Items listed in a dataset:
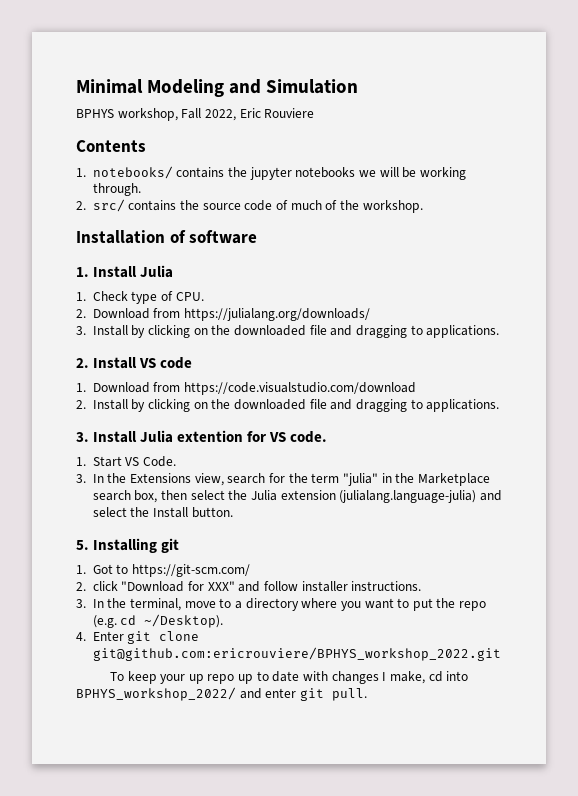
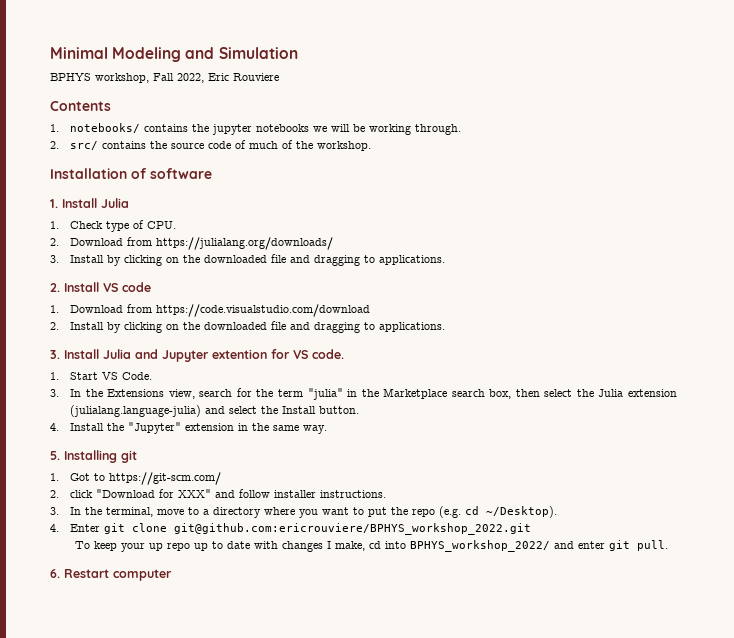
(174, 436) none -> [135,349,209,362] and Jupyter
(233, 512) none -> [50,422,328,434] // 4. Install the "Jupyter" extension in the same way.
(367, 694) none -> [50,569,172,581] // 6. Restart computer

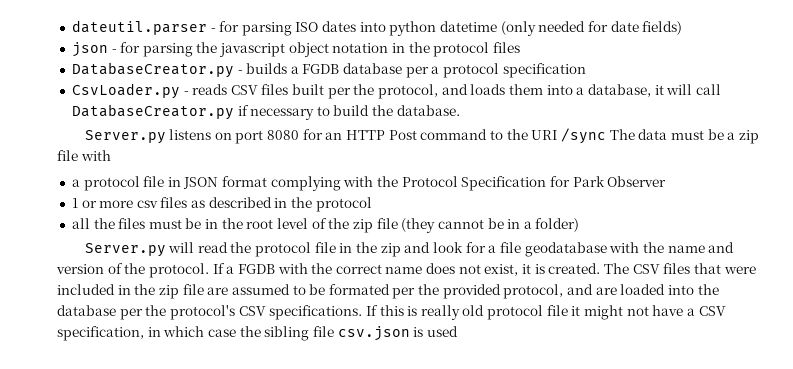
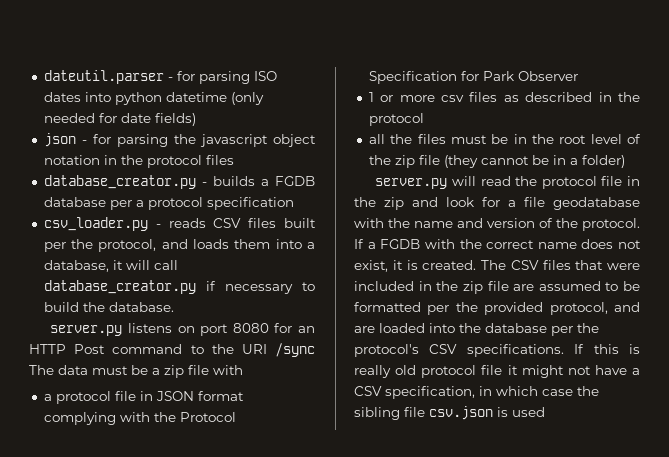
[71,62,234,78] DatabaseCreator.py -> [43,175,196,189] database_creator.py
[71,83,180,99] CsvLoader.py -> [43,217,148,231] csv_loader.py
[71,104,234,120] DatabaseCreator.py -> [43,280,196,294] database_creator.py
[84,130,166,144] Server.py -> [50,325,123,336] server.py
[84,243,166,257] Server.py -> [375,178,448,189] server.py
[328,284,390,295] formated -> [354,302,421,312] formatted

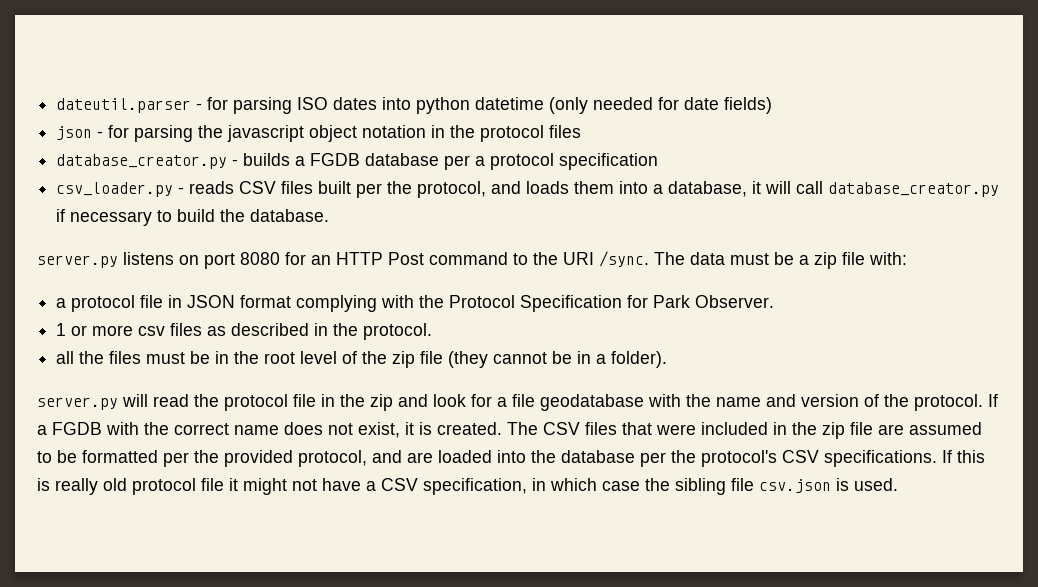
[275,343,315,357] /sync -> [599,251,649,267] /sync.
[213,365,243,375] with -> [869,252,907,265] with:
[517,71,578,81] Observer -> [695,295,775,308] Observer.
[368,113,424,126] protocol -> [363,323,433,340] protocol.
[581,155,625,168] folder) -> [611,351,668,368] folder).
[512,407,545,417] used -> [854,478,898,491] used.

→ **Task statement**: Each line in the records above should be reproduced exactly; images are not copied.

→ **Answer to the problem**:
(174, 436) none -> [135,349,209,362] and Jupyter
(233, 512) none -> [50,422,328,434] // 4. Install the "Jupyter" extension in the same way.
(367, 694) none -> [50,569,172,581] // 6. Restart computer

[71,62,234,78] DatabaseCreator.py -> [43,175,196,189] database_creator.py
[71,83,180,99] CsvLoader.py -> [43,217,148,231] csv_loader.py
[71,104,234,120] DatabaseCreator.py -> [43,280,196,294] database_creator.py
[84,130,166,144] Server.py -> [50,325,123,336] server.py
[84,243,166,257] Server.py -> [375,178,448,189] server.py
[328,284,390,295] formated -> [354,302,421,312] formatted

[275,343,315,357] /sync -> [599,251,649,267] /sync.
[213,365,243,375] with -> [869,252,907,265] with:
[517,71,578,81] Observer -> [695,295,775,308] Observer.
[368,113,424,126] protocol -> [363,323,433,340] protocol.
[581,155,625,168] folder) -> [611,351,668,368] folder).
[512,407,545,417] used -> [854,478,898,491] used.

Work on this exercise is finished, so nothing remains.